* **Required action**: Start your answer with the line containing "construir estrategias, necesitarás" and end it with the last line of the records below, retyping every line between exactly and adding nothing.

* **Data records**:

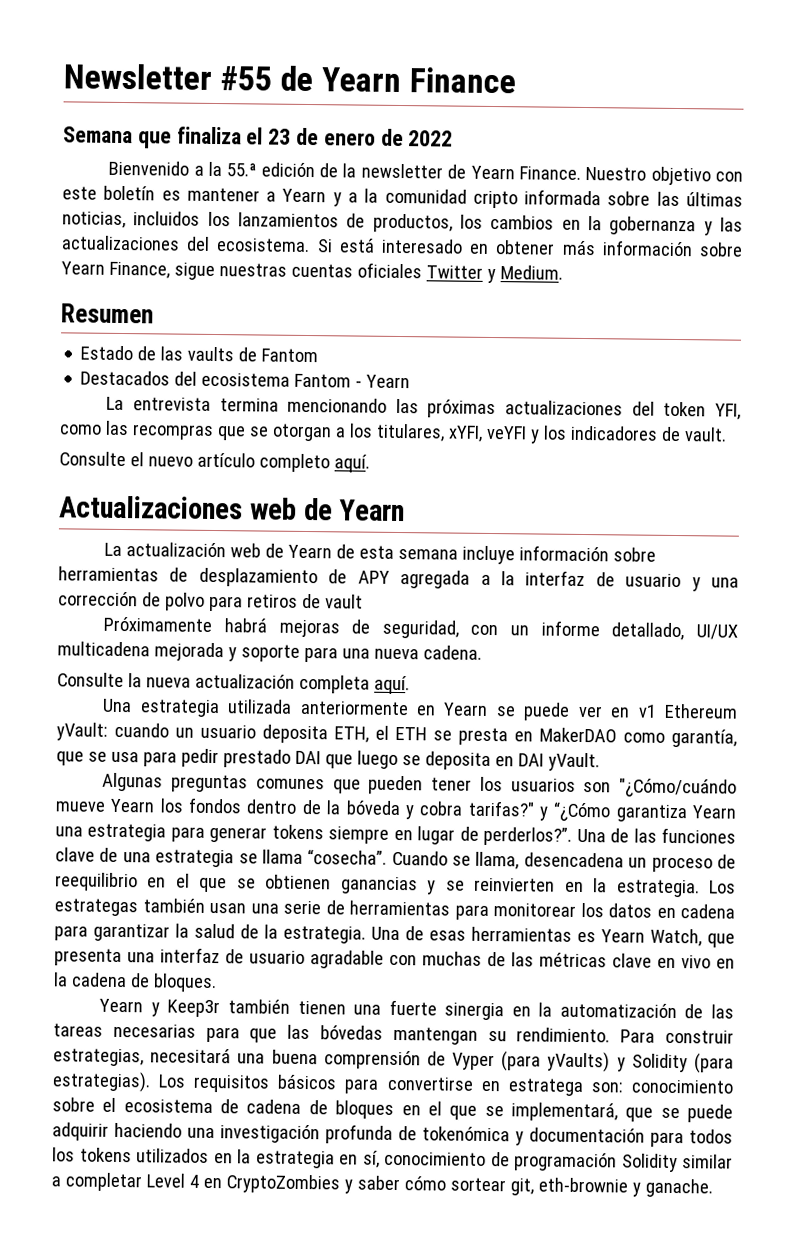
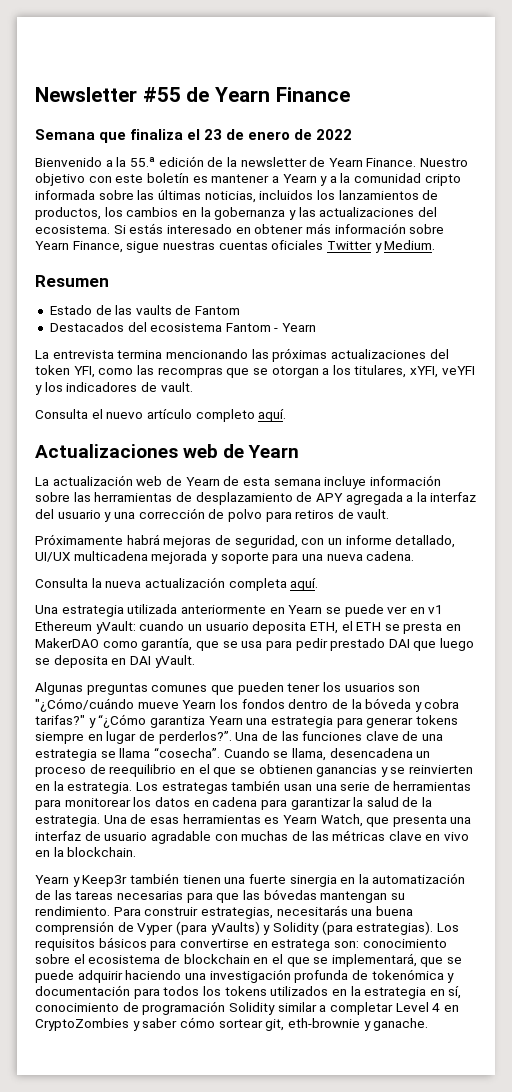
- Si está interesado en obtener más información sobre Yearn Finance, sigue nuestras cuentas oficiales Twitter y Medium.
+ Si estás interesado en obtener más información sobre Yearn Finance, sigue nuestras cuentas oficiales Twitter y Medium.
- Consulte el nuevo artículo completo aquí.
+ Consulta el nuevo artículo completo aquí.
- La actualización web de Yearn de esta semana incluye información sobre herramientas de desplazamiento de APY agregada a la interfaz de usuario y una corrección de polvo para retiros de vault
+ La actualización web de Yearn de esta semana incluye información sobre las herramientas de desplazamiento de APY agregada a la interfaz del usuario y una corrección de polvo para retiros de vault.
- Consulte la nueva actualización completa aquí.
+ Consulta la nueva actualización completa aquí.
- Una de esas herramientas es Yearn Watch, que presenta una interfaz de usuario agradable con muchas de las métricas clave en vivo en la cadena de bloques.
+ Una de esas herramientas es Yearn Watch, que presenta una interfaz de usuario agradable con muchas de las métricas clave en vivo en la blockchain.
- Para construir estrategias, necesitará una buena comprensión de Vyper (para yVaults) y Solidity (para estrategias).
+ Para construir estrategias, necesitarás una buena comprensión de Vyper (para yVaults) y Solidity (para estrategias).
- Los requisitos básicos para convertirse en estratega son: conocimiento sobre el ecosistema de cadena de bloques en el que se implementará, que se puede adquirir haciendo una investigación profunda de tokenómica y documentación para todos los tokens utilizados en la estrategia en sí, conocimiento de programación Solidity similar a completar Level 4 en CryptoZombies y saber cómo sortear git, eth-brownie y ganache.
+ Los requisitos básicos para convertirse en estratega son: conocimiento sobre el ecosistema de blockchain en el que se implementará, que se puede adquirir haciendo una investigación profunda de tokenómica y documentación para todos los tokens utilizados en la estrategia en sí, conocimiento de programación Solidity similar a completar Level 4 en CryptoZombies y saber cómo sortear git, eth-brownie y ganache.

* **Exercise result**:
+ Para construir estrategias, necesitarás una buena comprensión de Vyper (para yVaults) y Solidity (para estrategias).
- Los requisitos básicos para convertirse en estratega son: conocimiento sobre el ecosistema de cadena de bloques en el que se implementará, que se puede adquirir haciendo una investigación profunda de tokenómica y documentación para todos los tokens utilizados en la estrategia en sí, conocimiento de programación Solidity similar a completar Level 4 en CryptoZombies y saber cómo sortear git, eth-brownie y ganache.
+ Los requisitos básicos para convertirse en estratega son: conocimiento sobre el ecosistema de blockchain en el que se implementará, que se puede adquirir haciendo una investigación profunda de tokenómica y documentación para todos los tokens utilizados en la estrategia en sí, conocimiento de programación Solidity similar a completar Level 4 en CryptoZombies y saber cómo sortear git, eth-brownie y ganache.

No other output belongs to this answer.